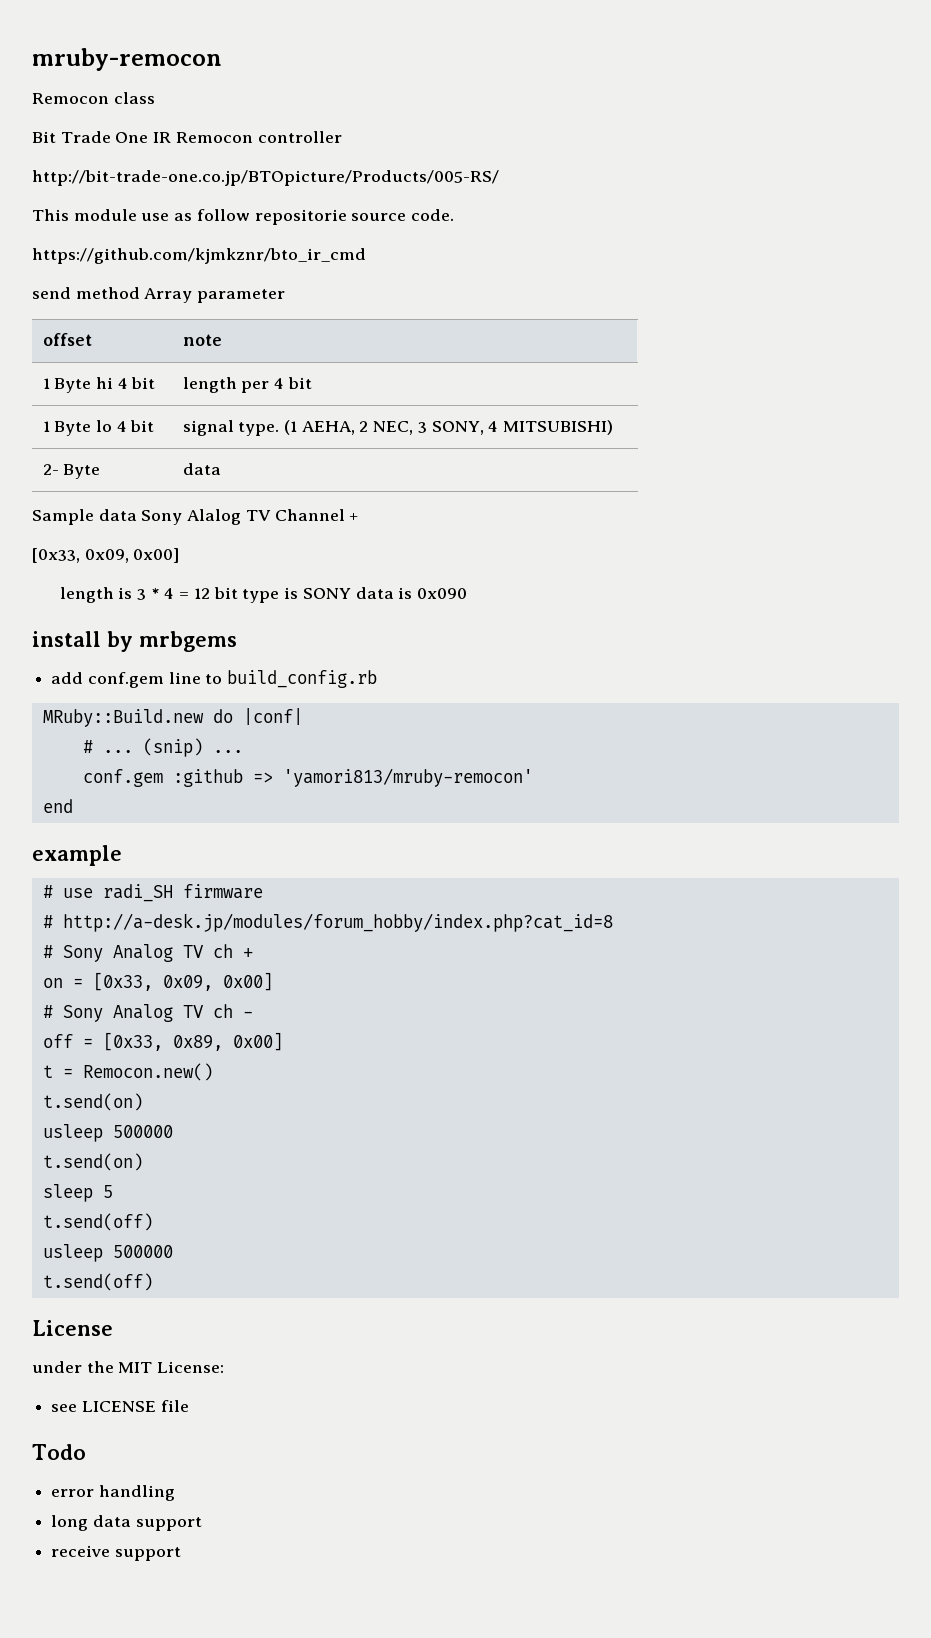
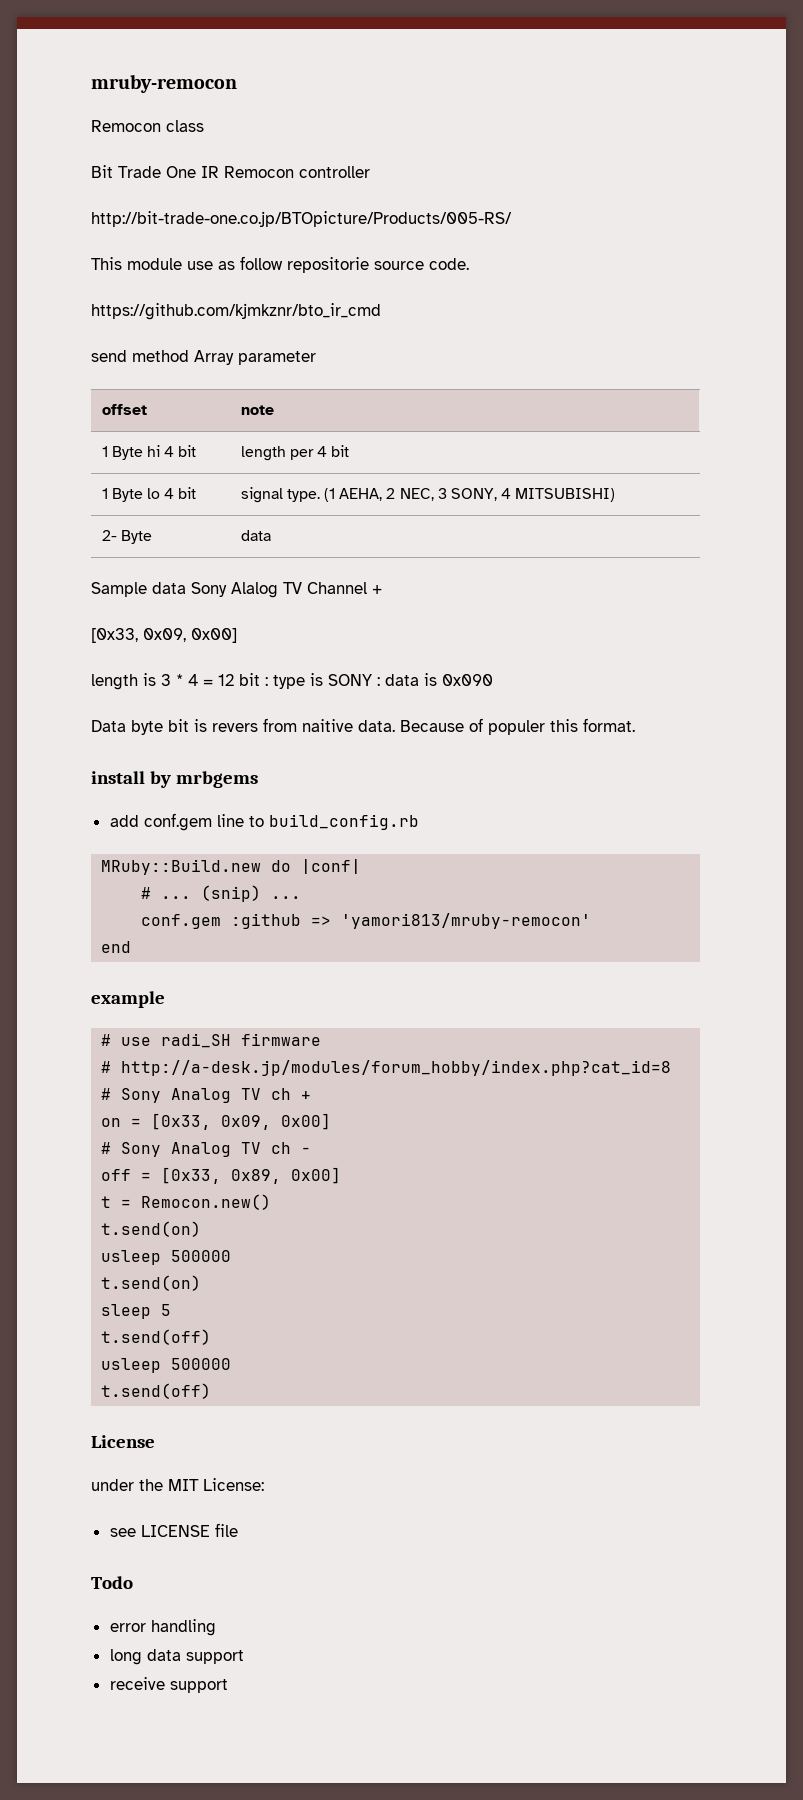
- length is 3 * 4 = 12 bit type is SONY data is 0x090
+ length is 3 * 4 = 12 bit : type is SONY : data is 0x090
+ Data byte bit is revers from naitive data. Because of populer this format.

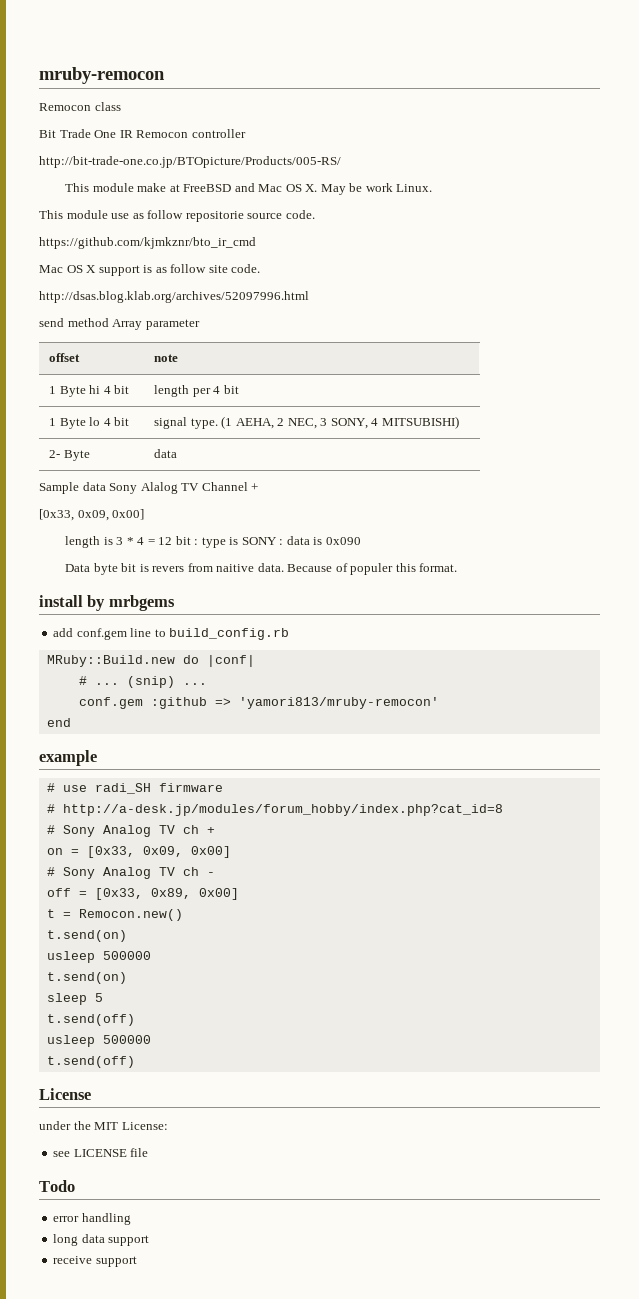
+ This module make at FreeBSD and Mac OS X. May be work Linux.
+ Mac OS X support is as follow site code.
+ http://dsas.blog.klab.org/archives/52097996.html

────────────────

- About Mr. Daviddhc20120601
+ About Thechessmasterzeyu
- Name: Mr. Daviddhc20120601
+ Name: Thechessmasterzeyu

────────────────

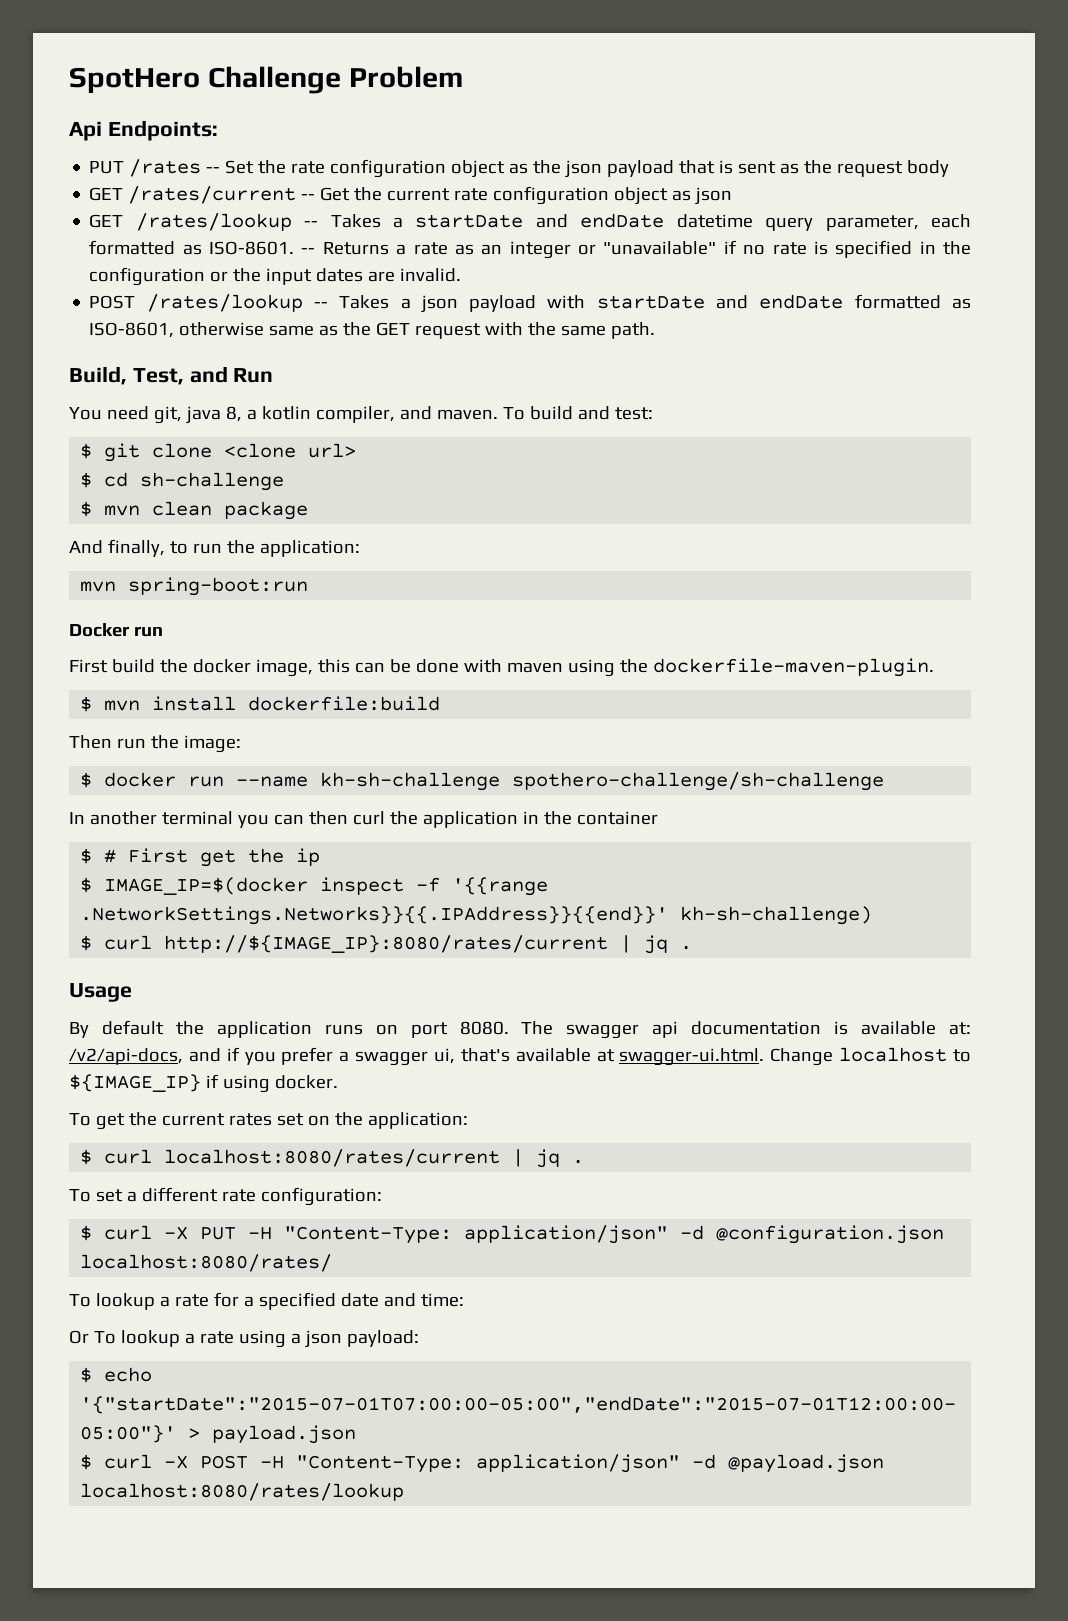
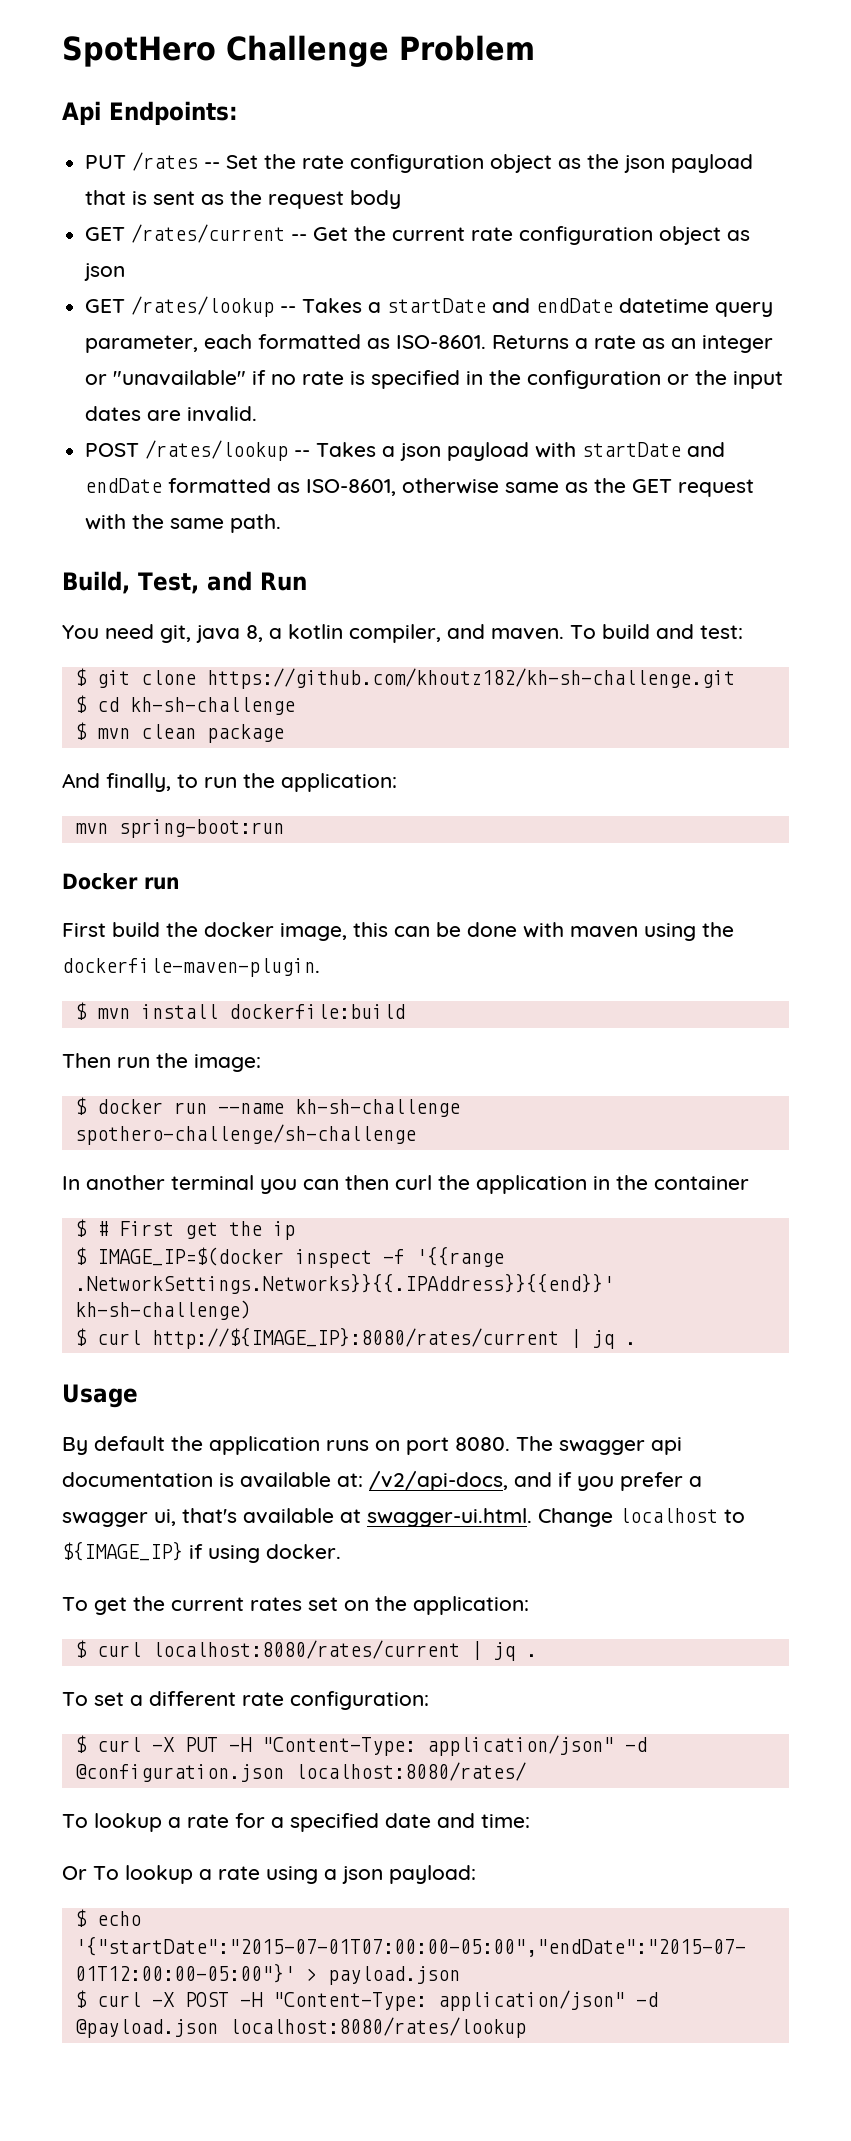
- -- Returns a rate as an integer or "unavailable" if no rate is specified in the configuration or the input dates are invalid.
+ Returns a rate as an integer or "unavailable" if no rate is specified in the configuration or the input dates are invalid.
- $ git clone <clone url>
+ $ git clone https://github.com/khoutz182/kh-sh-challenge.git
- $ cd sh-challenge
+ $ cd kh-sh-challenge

────────────────

__TASK TO COMPLETE__: If a line above contains the string "Returns", count it, then give the total and nothing else.

__OUTPUT BELOW__: 2